Stage 2: Discipleship; learning about God and what it means to be a follower of Christ. Becoming connected with Christian community and becoming rooted in the disciplines of the faith.
Stage 3: Serving–The Active Life; the "doing" stage. Becoming involved and actively working for God; serving God and His people. Taking on responsibilities; discovery unique talents and gifts for service to Christ and people.
Stage 4: The Wall and the Journey Inward; the wall and the journey inward are often closely related. The wall is sometimes drawn on either side of Stage 4. It is important to recognize that God brings us to the wall to accomplish his purposes. We may experience the wall as a crisis of faith, as a period of intense darkness, a period of failure, the thought that our "faith is not working," a period of doubt, an inability to fix a situation or ourselves. The inward journey requires that we "let go and let God;" that we wait on God; that we accept God’s purpose of our lives in order to offer His love from our lives. The inward journey is a movement of self-acceptance and Christ-centeredness.
Those who go through the wall and continued the inward journey are willing to commit to whatever it takes to be surrendered to God completely. "We are willing to let God use us in ways God chooses rather than ways we choose. We become clay in the Potter’s hands."
Stage 5–The Journey Outward; a renewal of "doing." But this time the doing is flowing from an inward grounding in Christ and His acceptance, a dependence on His power and Spirit, and a growing freedom from the false motives of pride, avarice, luxury, wrath, gluttony, envy, and sloth (These 7 imperfections were explained by St. John of the Cross).

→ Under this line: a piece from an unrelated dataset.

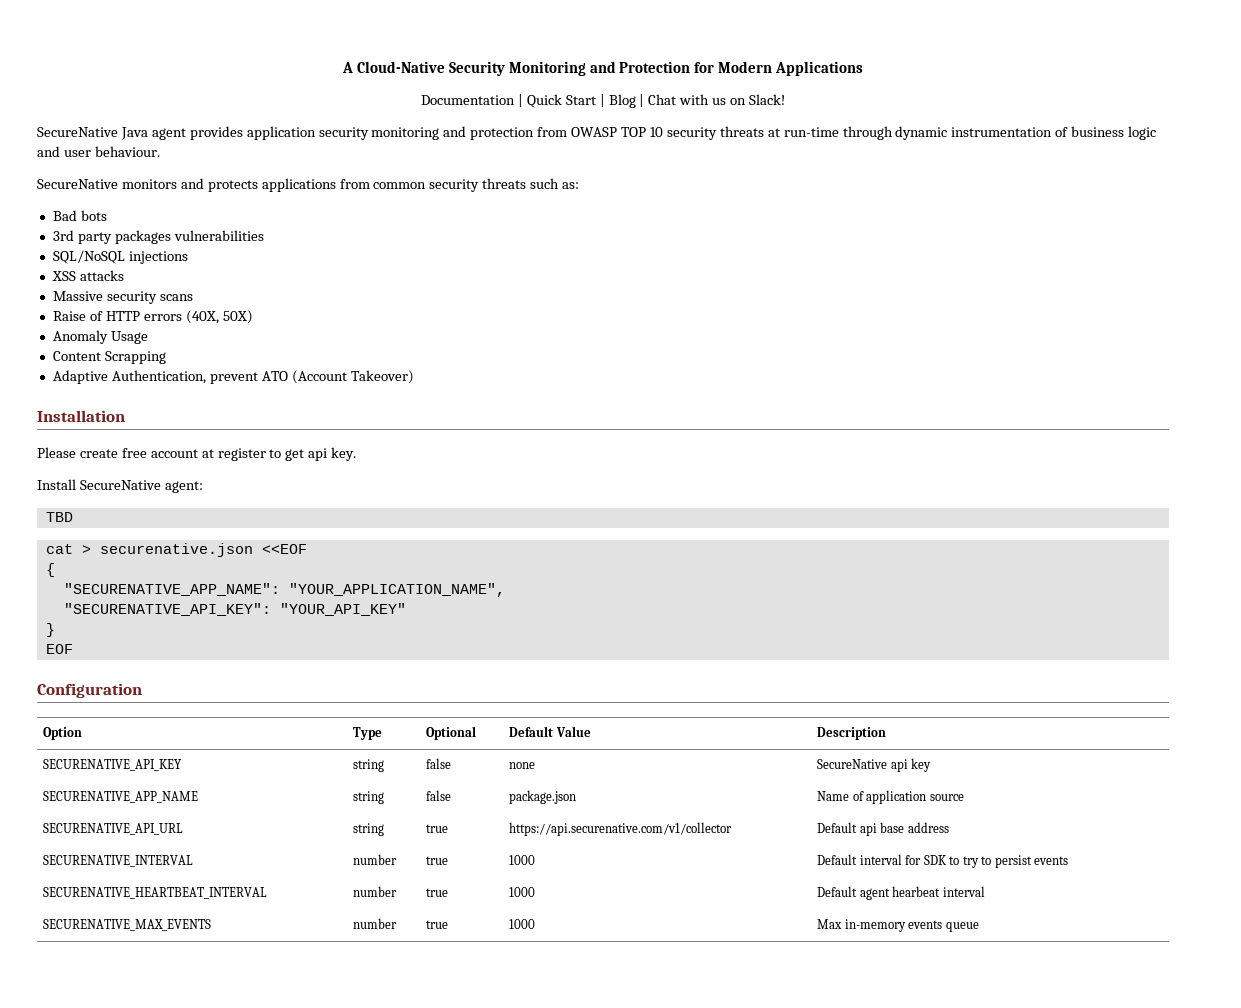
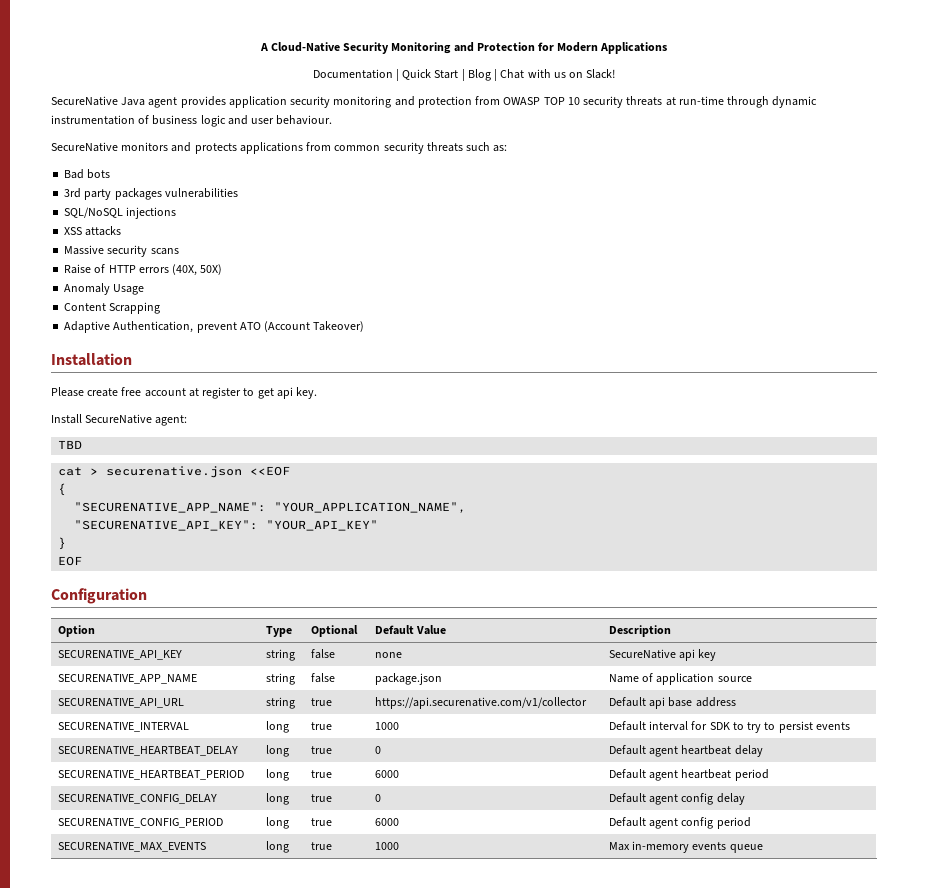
[353,854,398,865] number -> [265,721,289,733] long
[43,887,268,899] [353,886,398,897] [426,888,449,897] [509,887,536,897] [817,886,985,900] SECURENATIVE_HEARTBEAT_INTERVAL | number | true | 1000 | Default agent hearbeat interval -> [57,746,238,756] [265,745,289,757] [310,746,332,754] [374,746,381,754] [608,745,763,757] [57,770,244,780] [265,769,289,781] [310,770,332,778] [374,770,399,778] [608,769,769,781] [57,794,217,804] [265,793,289,805] [310,794,332,802] [374,794,381,802] [608,793,745,805] [57,818,223,828] [265,817,289,829] [310,818,332,826] [374,818,399,826] [608,817,751,829] SECURENATIVE_HEARTBEAT_DELAY | long | true | 0 | Default agent heartbeat delay // SECURENATIVE_HEARTBEAT_PERIOD | long | true | 6000 | Default agent heartbeat period // SECURENATIVE_CONFIG_DELAY | long | true | 0 | Default agent config delay // SECURENATIVE_CONFIG_PERIOD | long | true | 6000 | Default agent config period
[353,918,398,929] number -> [265,841,289,853] long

Stage 6–The continued journey of being transformed by love and being loving. It is the recognition that God keeps seeking to conform us to the image of His Son, to be a loving person fully embraced and occupied by the love of God. With John we could say God’s love has completed us by driving out fear (1 John 4:18). This stage is marked by surrender and obedience to God’s perfect will.
The stages are accompanied by the temptation to remain at each one, especially the first 4, or even to get stuck there because of shame, pain, and a refusal to face the wall. This is helpful wisdom to me, because pastoral ministry is sometimes accompanied by the temptation to "make people’s pain go away." But pastoral ministry is often about accompaning people to the Wall, helping them see Christ’s invitation to go through the pain and darkness, and encouraging them to wait on Him for healing, for understanding and englightenment.
I find that these stages have implications for our spiritual disipleship patterns in community life and even our poverty of genuine worship. I encourage you to first get a taste for the stages in Scazzero’s book, which I have found to be a great read and extremely helpful for pursing maturity in Christ, and then to explore the stages further in The Critical Journey by Janet Hagberg and Robert Guelich.